Edtechs: as tendências para o novo mercado da educação

Sergio Agudo*

07 de abril de 2021 | 04h30

Sergio Agudo. FOTO: DIVULGAÇÃO

Com mudanças rápidas e bruscas ocorrendo a todo momento em diversos segmentos no Brasil e no mundo, as atividades sociais e econômicas seguem se adaptando e em busca de compreender o “novo normal”. Com tantas readequações, é inegável que muitos setores tenham sofrido impactos negativos tiveram que “renascer” e descobrir alternativas com o uso da tecnologia, como é o caso da educação. Como forma de se ajustar aos novos tempos, a transformação digital agora caminha a largos passos e, rapidamente, revoluciona a forma de se ensinar e de se aprender. Muito mais do que as aulas das escolas e universidades, o período também colocou em evidência a busca por especialização em tempos de isolamento social. Prova disso foi o crescimento de 130% na busca por cursos EAD deste segmento durante o pico da quarentena, segundo levantamentos do Google em 2020.

Contudo, engana-se quem pensa que essa é uma novidade engajada apenas pela crise sanitária que estamos vivendo. A procura por cursos de ensino à distância segue em crescimento constante nos últimos cinco anos. A realidade é que, apesar de o estudo online ainda sofrer com muito preconceito, vivemos um momento em que até aqueles receosos em migrar para o ambiente digital se veem obrigados a estudar remotamente. Essa mudança acelerou algumas tendências para o setor que, sem isso, talvez demorassem mais para se concretizarem.

Entre elas, está o aprendizado via dispositivos móveis, que trazem conforto e mais engajamento para os estudos. De acordo com um estudo publicado pela CNBC, até 2025, quase 3/4 da população da web acessará a internet apenas por meio de seus celulares. Diante deste cenário, não há dúvidas que 2021 pode ser o ano oficial para o pontapé nos estudos por meio de smartphones.

Outro exemplo interessante do que está sendo colocado em prática na educação e deve ganhar destaque nesse ano é o “microlearning”. O termo se refere a módulos de aprendizado menores, que necessitam de períodos de atenção mais curtos e garantem que os alunos absorvam o conhecimento com mais eficiência. Também não podemos deixar de fora a análise de Big Data, que tem papel fundamental para entender bem o perfil dos alunos e produzir conteúdos afinados no interesse do público. Com isso, as aulas tornam-se personalizadas e muito mais interessantes ao estudante que está do outro lado da tela, o que também impacta diretamente na forma como ele recebe e absorve as informações.
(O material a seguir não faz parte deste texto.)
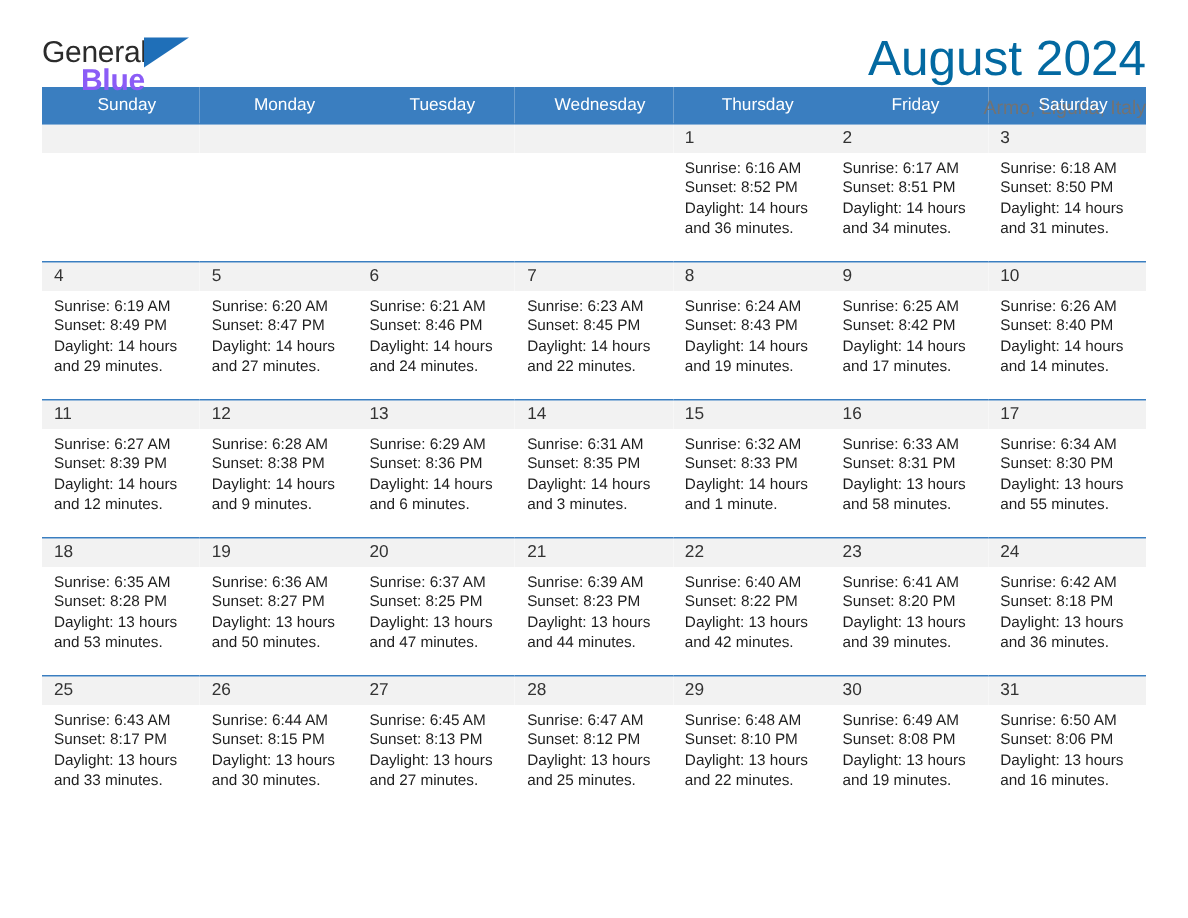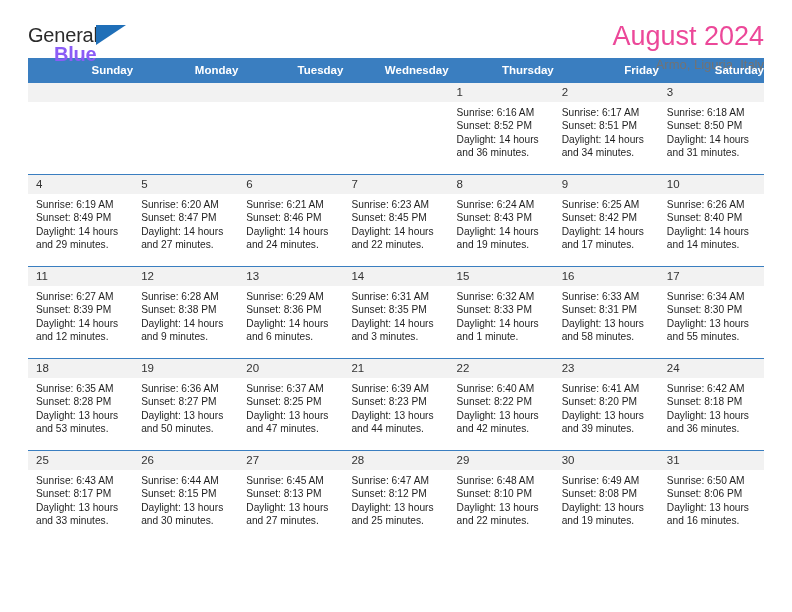--- a/index.html
+++ b/index.html
@@ -68,8 +68,8 @@
     flex: 0 0 auto;
   }
   .cal-title {
-    font-size: 27px;
-    color: #ec4899;
+    font-size: 33px;
+    color: #0369a1;
     line-height: 1.05;
     font-weight: normal;
     margin: 0;

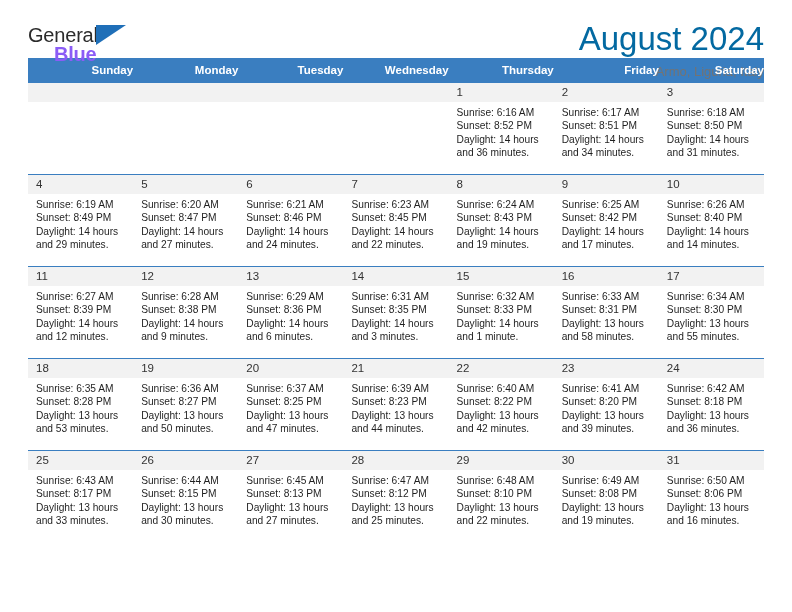--- a/index.html
+++ b/index.html
@@ -90,8 +90,8 @@
     background: #3a7ec0;
     color: #ffffff;
     font-size: 11.5px;
-    font-weight: bold;
-    text-align: right;
+    font-weight: normal;
+    text-align: center;
     padding: 6px 0 6px 8px;
     height: 21px;
     box-sizing: border-box;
Além disso, é possível ver uma tendência que tem sido importada de terras gringas aqui para o Brasil, que são as masterclass. Muito mais do que contar com professores gabaritados no quesito acadêmico e teórico, contar com aulas ministradas por profissionais e autoridades em seus setores, que “respiram” aquele assunto e conhecem, na prática, todos os desafios e pulos do gato do setor. Muito mais do que aprender de maneira generalista, entender algo sob a ótica de um especialista traz o gás e os macetes necessários para tornar os estudos mais estimulantes, criativos e com mais engajamento.

Entre tantas mudanças que prometem revolucionar de vez o futuro dos estudos, talvez a mais significativa no momento ainda seja a maior aceitação do ensino à distância. 2021 provavelmente irá consolidar de vez este método de aprendizado. Mas seja nesse ano ou em qualquer outro, se eu tivesse que apostar em uma tendência para o mercado de aprendizado nos próximos anos seria com toda certeza: o fim do preconceito contra o EAD.